Browse >
Home /
SEO / Understanding History Data
Understanding History Data
Articles
Understanding History Data
Disclaimer: This is
our INTERPRETATION of the data that we read in the patent
application that was published by Google. As we are not programmers,
mathematicians, or IR specialists, we have used our knowledge
of marketing and SEO to extrapolate meaning and ideas from
the information in the patent application. Feel free to email
us if you disagree with our conclusions or if you would like
to give us your own ideas.
Abstract
“A system identifies a document and obtains one or more
types of history data associated with the document. The system
may generate a score for the document based, at least in part,
on the one or more types of history data.”
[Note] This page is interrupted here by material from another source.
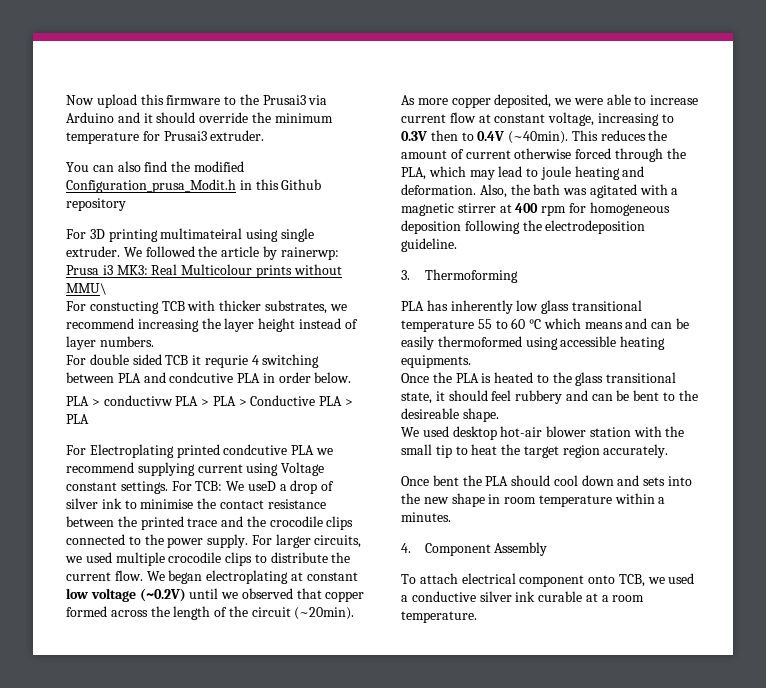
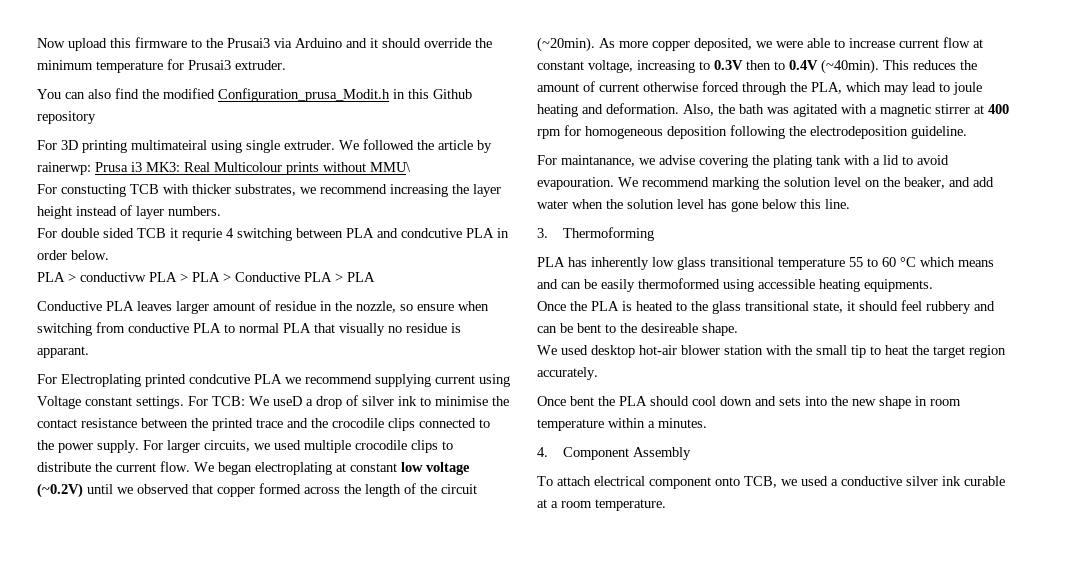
(89, 419) none -> [37,300,489,314] [37,322,461,336] [37,346,89,358] // Conductive PLA leaves larger amount of residue in the nozzle, so ensure when switching from conductive PLA to normal PLA that visually no residue is apparant.
(457, 245) none -> [537,155,949,168] [537,177,994,190] [537,199,850,212] // For maintanance, we advise covering the plating tank with a lid to avoid evapouration. We recommend marking the solution level on the beaker, and add water when the solution level has gone below this line.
What this patent application means for SEO’s
Google may be using all the data mentioned in this patent
application to both enhance relevancy, attack spam, and identify
when freshness or staleness are desirable according to the
query. To accomplish this, they are looking at information
about keywords, target demographics, how people surf on a
website, content updates, and other such aspects. They use
as much information as they have access to in order to get
more thorough information about the site. Then, they are using
all that information to modify the rankings of the site based
on the given queries.
Here are some suggestions to improve your website:
- Domain Registration: make sure all your information
is valid, that your site, server, and dns server are
not connected to other spam sites or many other sites
you own. Register the domain for at least 3 years.
Basically, you shouldn’t just register domains
when you think about them – you should have
a domain registration strategy to distribute how the
domains are registered, where they’re hosted,
which DNS to use, etc.
- Sandbox: “Newer sites scored lower because
of number of back links. However, when inception dates
are considered, scores of documents may be modified”.
This implies that they are giving an advantage to
older domains, as well as domains that are trusted
or are authorities. They use the example of a new
site with 10 back links and an old site with 100 back
links; the rate of link growth is higher for the new
site. This could indicate spam or popularity. However,
if new domains contain “news” or seasonal
information, according to the query, they can then
rank quickly, even if they are new. Also, if they
have a rapid increase of links, and these links are
on authority sites, it may indicate that it’s
an important site and may be worth giving points to
so it ranks quickly, regardless of inception date.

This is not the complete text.